Comment by folc.ca: Why should anyone in Lamont County care about the Suncor fire?

The Suncor site is 25 km away from Fort McMurray. The Oct. 2 Suncor fire caused the evacuation of more than a thousand workers. How many thousands of people would have had to be evacuated if the fire would not have been 25 km but only two 2 km away from Fort McMurray, the distance between Bruderheim and the proposed HAZCO waste-sulphur storage and handling site?

The evacuation zone identified in the emergency response measures proposed by HAZCO includes neither Bruderheim nor Lamont. Its boundaries extend no farther than 1.5 km away from the proposed HAZCO site.

HAZCO insists that explosions and fires involving sulphur fires and the release of massive volumes of sulphur dioxide produced by such fires are not a threat to the residents of Lamont County. However, as the record of such incidents at http://folc.ca shows, and as is also shown in the category Explosions and Fires at this blog, sulphur fires and even sulphur-storage, -forming and -handling fires happen, happen frequently and happen even in Alberta. Such fires caused evacuations, and at times loss of health and of lives for miles around.

HAZCOS’ proposed sulphur-forming and -shipping facility must not be permitted to be constructed in a location close to areas with high population density. That still leaves the question as to whether the risk of having such a facility is tolerable even in areas with low population density.

Is the acceptance of risk to health and lives a calculated one and a matter of degree? If so, then how many lives constitute too many lives?

The location of Shell’s Shantz sulphur-storage, -forming and -shipping facility was picked because it is more than 40km away from the Natural Gas processing and desulphurization facility at Caroline, so as to remove the risk to Caroline residents that sulphur-storage, -forming and -shipping poses.

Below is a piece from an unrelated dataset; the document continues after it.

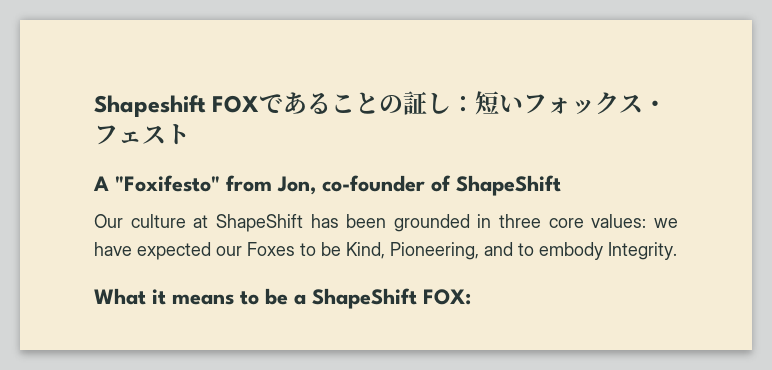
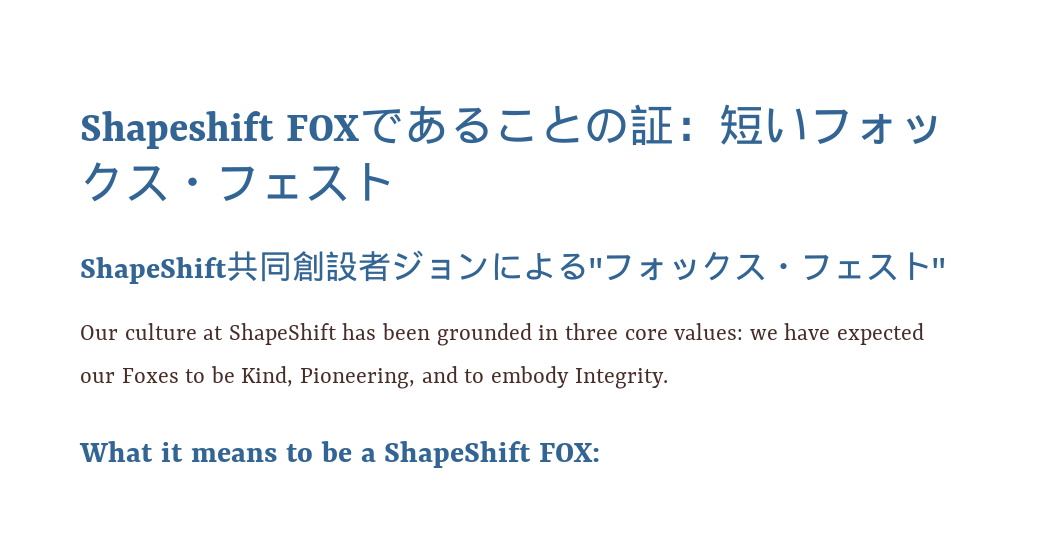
[427,92,452,114] し -> (675, 125) none
[93,175,561,196] A "Foxifesto" from Jon, co-founder of ShapeShift -> [80,250,945,284] ShapeShift共同創設者ジョンによる"フォックス・フェスト"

If a 40km distance between a sulphur facility and the residents of nearby communities was deemed safe then, how come that HAZCO now insists on lowering that standard to a small fraction (2km) of what it was when a permit was granted for the construction of Shell’s Shantz facility?

In case you wonder about whose sulphur will be handled by HAZCO, the majority, if not all, of that sulphur is being, and will be, produced and owned by Shell.